Stored items from a collection
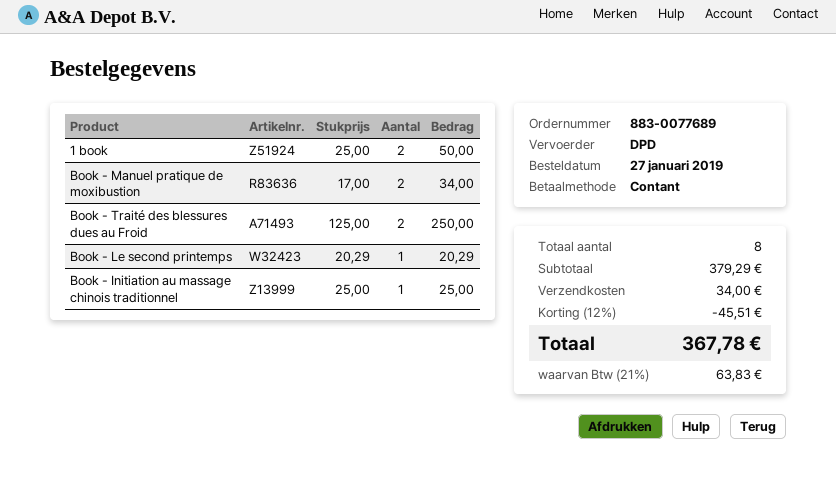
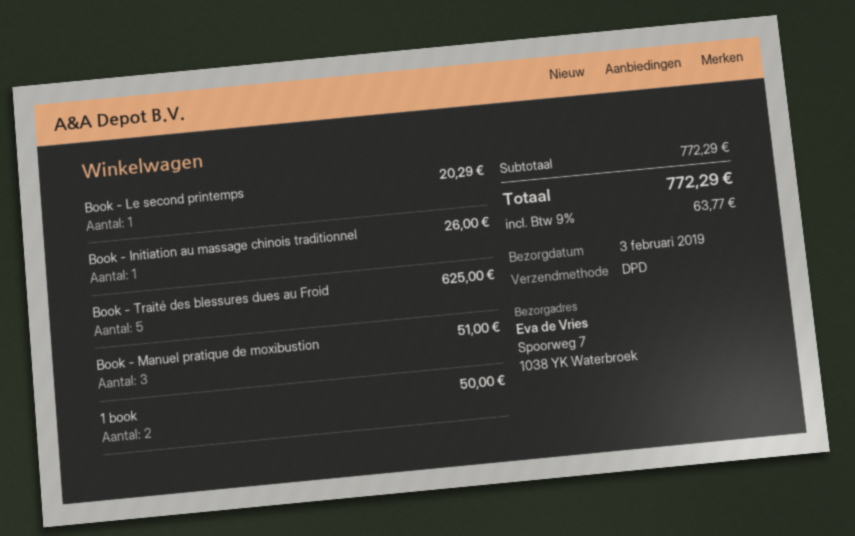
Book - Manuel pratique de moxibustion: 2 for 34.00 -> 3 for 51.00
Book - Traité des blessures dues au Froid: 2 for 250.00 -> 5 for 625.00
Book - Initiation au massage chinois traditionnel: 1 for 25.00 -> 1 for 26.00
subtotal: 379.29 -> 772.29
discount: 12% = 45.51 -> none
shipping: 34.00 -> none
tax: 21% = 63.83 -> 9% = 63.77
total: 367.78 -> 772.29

→ Exercise description
Your answer should hold exactly the lines from the one containing "Book - Initiation" to the last line of the data, both included, and no others.

→ Exercise answer
Book - Initiation au massage chinois traditionnel: 1 for 25.00 -> 1 for 26.00
subtotal: 379.29 -> 772.29
discount: 12% = 45.51 -> none
shipping: 34.00 -> none
tax: 21% = 63.83 -> 9% = 63.77
total: 367.78 -> 772.29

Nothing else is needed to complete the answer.